Comparing search algorithms
Efficiency comparison
Different search algorithms have different time complexities, which affects how their performance scales with dataset size:
-
Linear search: O(n) complexity - time increases proportionally with dataset size. Simple but slow for large datasets.
-
Binary search: O(log n) complexity - extremely efficient for large sorted datasets. Requires data to be in order.
-
Binary tree search: O(log n) average case complexity - efficient and flexible, but performance can degrade if the tree becomes unbalanced.

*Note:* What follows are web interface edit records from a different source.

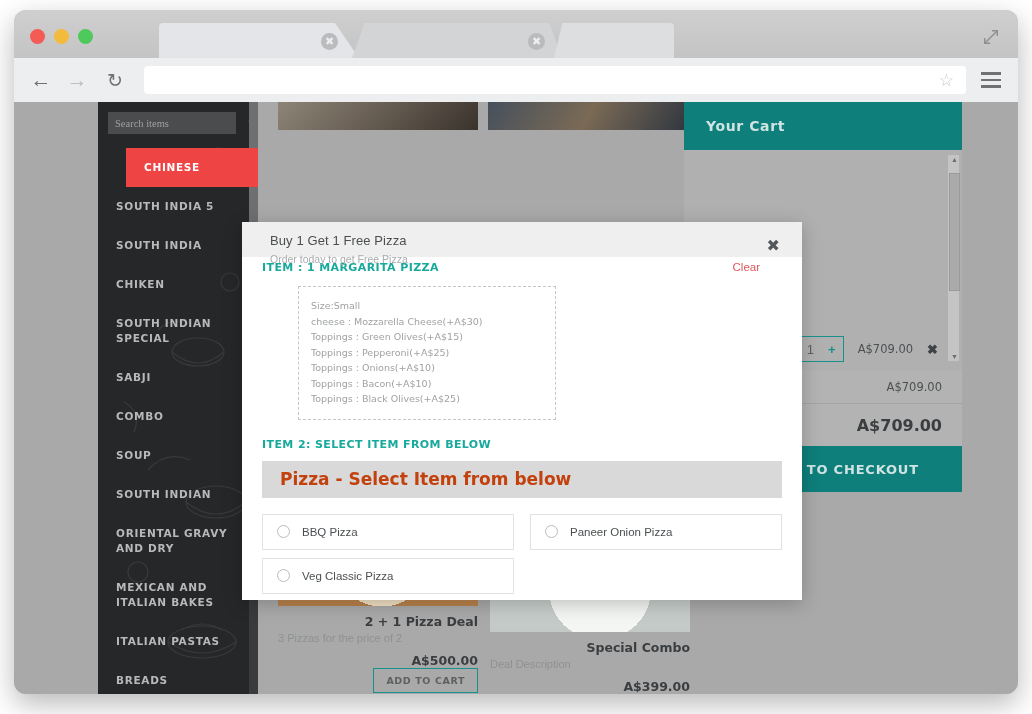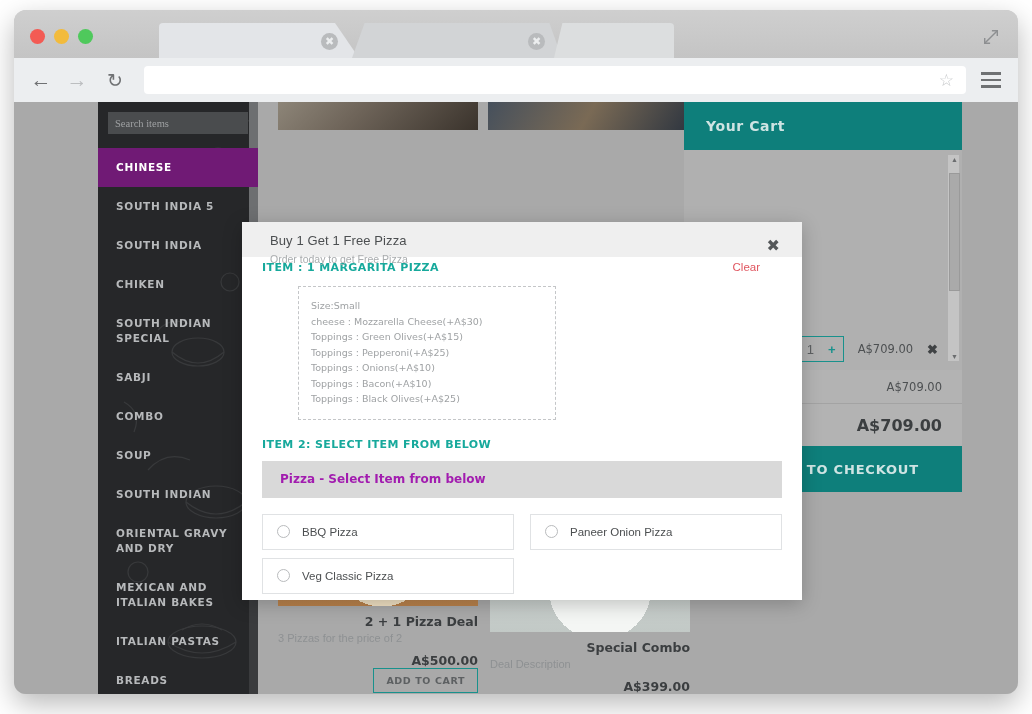--- a/index.html
+++ b/index.html
@@ -115,7 +115,7 @@
   }
   #search-wrap {
     position: absolute; left: 10px; top: 10px;
-    width: 140px; height: 22px;
+    width: 128px; height: 22px;
     background: #4a4c4e;
     display: flex; align-items: center;
     padding: 0 7px;

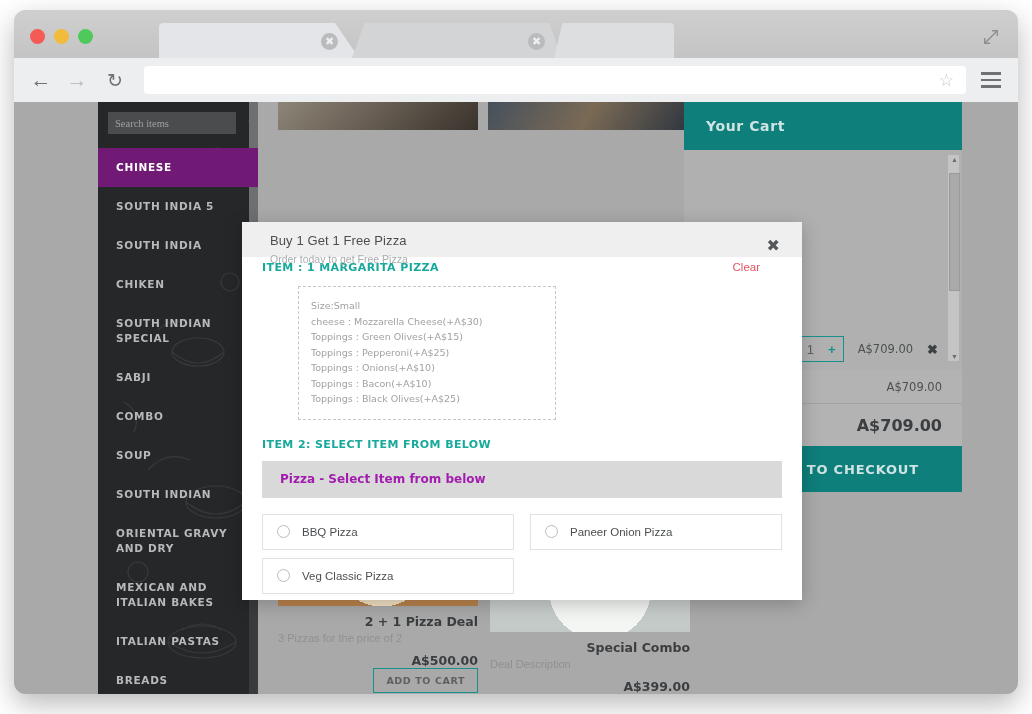--- a/index.html
+++ b/index.html
@@ -138,7 +138,7 @@
     line-height: 15px;
     position: relative; z-index: 2;
   }
-  .cat-item.active { background: #701a75; color: #ffffff; }
+  .cat-item.active { background: #ef4444; color: #ffffff; margin-left: 28px; }
 
   
   #sidebar-scrollbar {

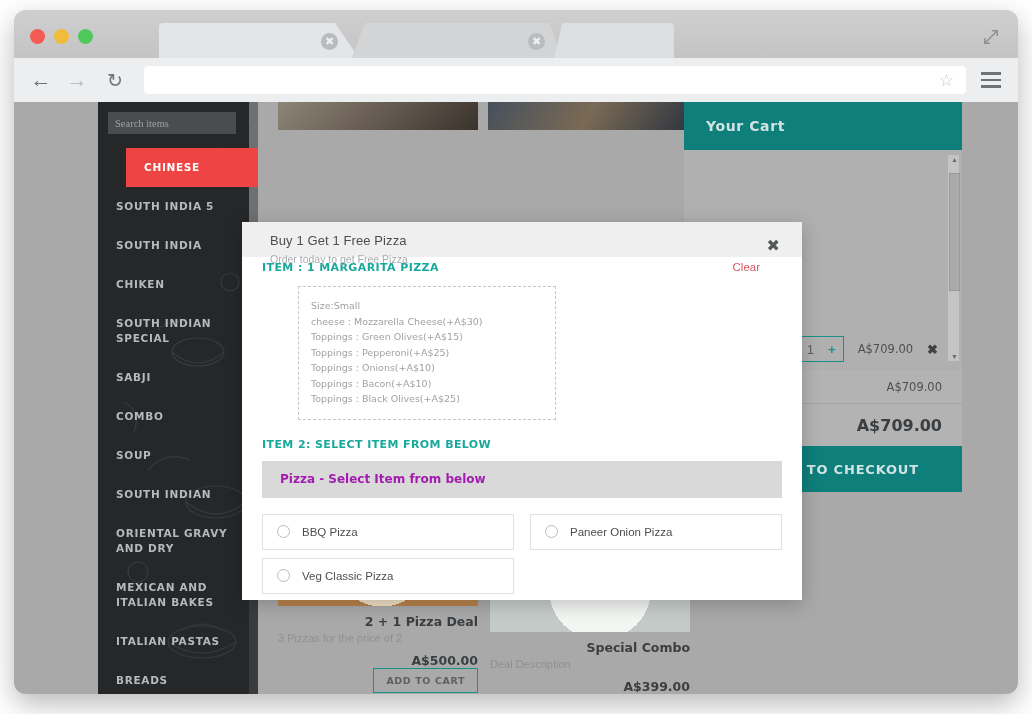--- a/index.html
+++ b/index.html
@@ -315,7 +315,7 @@
     margin-top: 10px; height: 37px; background: #d9d9d9;
     display: flex; align-items: center; padding-left: 18px;
     font-family: "DejaVu Sans", sans-serif;
-    font-size: 12px; font-weight: bold; color: #a21caf;
+    font-size: 17px; font-weight: bold; color: #c2410c;
   }
   #choice-grid {
     margin-top: 16px;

Choosing the right algorithm
The selection of an appropriate search method depends primarily on two factors:
- How much data is being searched: Larger datasets benefit more from efficient algorithms like binary search
- How the data is organised: Sorted data allows binary search; dynamic data suits binary tree structures; unsorted or rarely-searched data might use linear search
Small vs Large Datasets
For small datasets (perhaps a few dozen items), the difference in performance is negligible, and linear search's simplicity might be preferable. However, as datasets grow into thousands or millions of items, choosing an efficient algorithm becomes crucial.
Practical considerations
When deciding which search algorithm to implement, also consider:
- Implementation complexity: Linear search is trivially simple; binary search requires sorted data; binary tree search needs a tree structure
- Data maintenance: Binary search needs data kept in order; binary trees need balancing for optimal performance
- Search frequency: If you search rarely, a simple approach might suffice; frequent searches justify more complex efficient methods
- Data volatility: Frequently changing data might benefit from tree structures over maintaining sorted arrays
Remember!
Key Points to Remember:
- Linear search checks each item sequentially from start to finish - simple but slow, works on any data organisation
- Binary search repeatedly halves the search space - very efficient (maximum 20 comparisons for 1 million items) but requires sorted data
- Binary tree search navigates through a tree structure by comparing values and moving left or right - efficient and flexible for dynamic data
- The choice of algorithm depends on dataset size, data organisation, and how frequently data changes
- Efficiency matters more as datasets grow larger - the difference between checking 1 million items versus 20 items is enormous!